Back to Our Thinking

No-Fault Divorce: An end to the blame game

Divorcing couples will no longer have to blame one another for the breakdown of their marriage. Family Paralegal Lauren Taylor examines the concept.

The long-awaited ‘No-Fault Divorce Bill’ is now set to become reality in Autumn 2021. This will come as a frustrating blow to couples that hoped they would avoid being obliged to use the current system by the end of this year. Resolution, a community of family legal professionals, has campaigned for this dramatic transformation within family law for over 30 years and there has been much debate about the potential changes in recent years. However, in June 2020, ‘The Divorce, Dissolution and Separation Bill’ finally made its way to the House of Commons.
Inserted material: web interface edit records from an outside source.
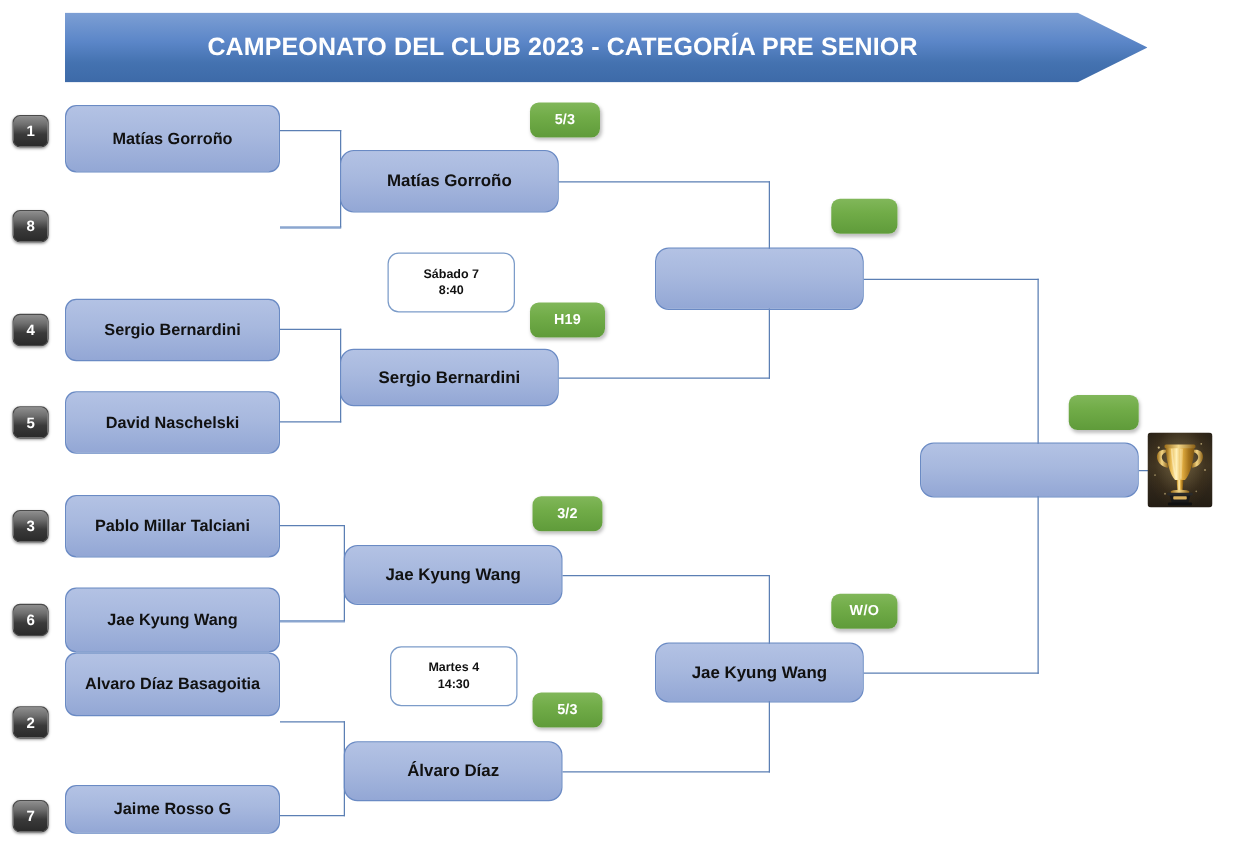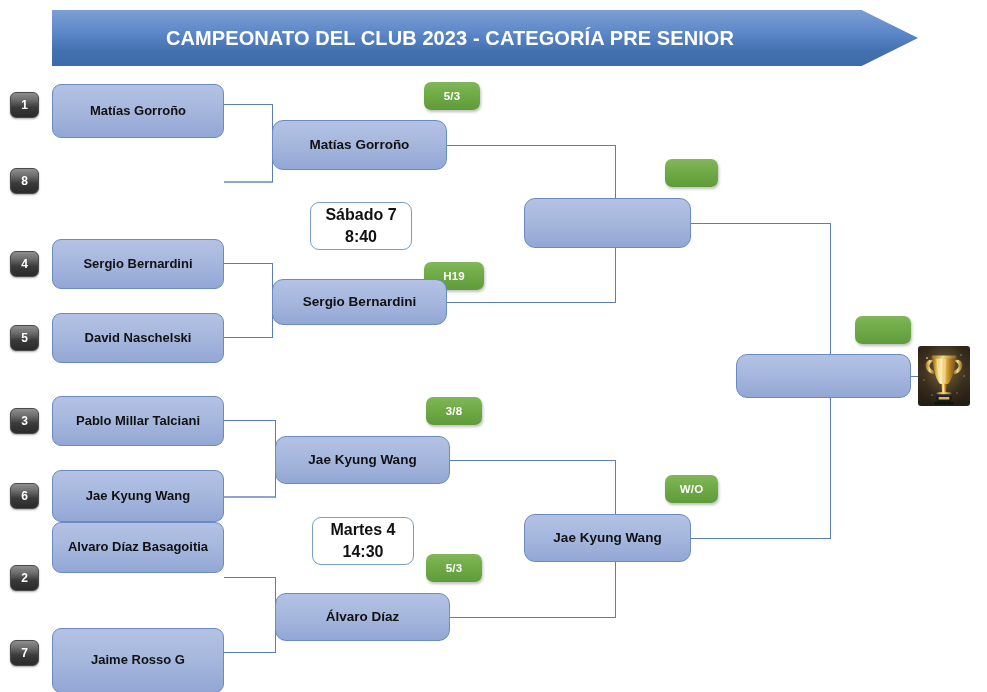--- a/index.html
+++ b/index.html
@@ -105,21 +105,21 @@
   }
 
   
   .sched {
     position: absolute;
     box-sizing: border-box;
     border-radius: 9px;
     border: 1px solid #7c9cc9;
     background: #ffffff;
     color: #111111;
-    font-size: 16px;
+    font-size: 10px;
     font-weight: bold;
     display: flex;
     flex-direction: column;
     align-items: center;
     justify-content: center;
     line-height: 1.35;
   }
 
   
   .ln { position: absolute; background: #5b7fb4; }
@@ -227,45 +227,45 @@
   <div class="seed" style="left:10px; top:565px;">
     <span>2</span>
   </div>
   <div class="box r1" style="left:52px; top:522px; width:172px; height:51px;">
     <span>Alvaro Díaz Basagoitia</span>
   </div>
 
   <div class="seed" style="left:10px; top:640px;">
     <span>7</span>
   </div>
-  <div class="box r1" style="left:52px; top:628px; width:172px; height:65px;">
+  <div class="box r1" style="left:52px; top:628px; width:172px; height:39px;">
     <span>Jaime Rosso G</span>
   </div>
 
   <div class="score" style="left:424px; top:82px; width:56px; height:28px;">
     <span>5/3</span>
   </div>
   <div class="box r2" style="left:272px; top:120px; width:175px; height:50px;">
     <span>Matías Gorroño</span>
   </div>
 
   <div class="sched" style="left:310px; top:202px; width:102px; height:48px;">
     <span>Sábado 7</span>
     <span>8:40</span>
   </div>
 
-  <div class="score" style="left:424px; top:242px; width:60px; height:28px;margin-top:20px;">
+  <div class="score" style="left:424px; top:242px; width:60px; height:28px;">
     <span>H19</span>
   </div>
   <div class="box r2" style="left:272px; top:279px; width:175px; height:46px;">
     <span>Sergio Bernardini</span>
   </div>
 
   <div class="score" style="left:426px; top:397px; width:56px; height:28px;">
-    <span>3/8</span>
+    <span>3/2</span>
   </div>
   <div class="box r2" style="left:275px; top:436px; width:175px; height:48px;">
     <span>Jae Kyung Wang</span>
   </div>
 
   <div class="sched" style="left:312px; top:517px; width:102px; height:48px;">
     <span>Martes 4</span>
     <span>14:30</span>
   </div>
In such uncertain times, with ever-changing priorities in planned legislation, it is difficult to know when the bill will reach its next parliamentary stage in House of Lords and finally, to achieve Royal Assent.

The changes are welcomed by most legal professionals and, more importantly, the general public. Divorcing in today’s system requires a reason to be given, under the cover of five separate options -  those being adultery, unreasonable behaviour, desertion, two years separation (with both party’s consent) or five years separation (where the other party is not required to consent). The new law will abolish this requirement, and couples will simply be able to divorce without citing their reasons as to how they came to that decision. It is hoped that with couples being able to jointly petition for divorce without listing their reasons for the split (which is the only option if couples do not wish to wait two years before starting proceedings), the parties may be able to remain on the best possible terms with each other whilst going through such a difficult time. This is especially important when children may be involved. It is widely accepted in the legal community that listing reasons within a petition can cause unnecessary acrimony amongst the couple, and one party will feel they are being regarded as blameworthy in the eyes of the court. The ‘reason section’ of a divorce paper is also very rarely referred to again within the divorce process unless the behaviour is so extreme that it cannot be ignored. So why has it taken this long to bring about change in this area of law that sadly affects almost half of married couples in the UK?

There are some who have, and continue to oppose such a change within the UK as they fear that by making the divorce process that much easier, it will lead to a higher level of divorce rates. Fiona Bruce, MP for Congleton, has openly disagreed with the Bill by stating, ‘Making divorce easier and quicker will inevitably change the nature of the commitment that is made when marrying, because those doing so will recognise that it is something that can be exited easily and quickly, without having to prove that the relationship has broken down[1]. In such modern times, this opinion seems somewhat outdated given divorce is far less taboo than it was 50 years ago, and there is no viable evidence to show that the bill will result in marriage being seen as a less credible institution. However, there is a real risk that an easier and speedier divorce process could encourage individuals to avoid taking legal advice, which may ultimately leave one or both parties financially vulnerable later down the line, especially when it comes to pensions, within the terms of settlement.

Despite the slight pushback in timescales, the Bill has been enthusiastically received and no doubt will become law as soon as time allows. The Justice Secretary and Lord Chancellor Rt Hon Robert Buckland QC MP has stated, ‘These new laws will stop separating couples having to make needless allegations against one another, and instead help them focus on resolving their issues amicably.[2] Legal professionals will continue to advise clients on their rights, assist in the determination of the split of assets, and sometimes will be involved in the trickier issues surrounding the agreements to be set for time spent with children after the marriage is annulled. In essence, the ‘reasons’ section within the current divorce process covers very little time in terms of the provision of solicitor’s advice, and by removing this small piece of the puzzle it should save both time and costs involved in unnecessary drafting and consideration of amendments from the other side, and at the same time remove a level of unnecessary hostility.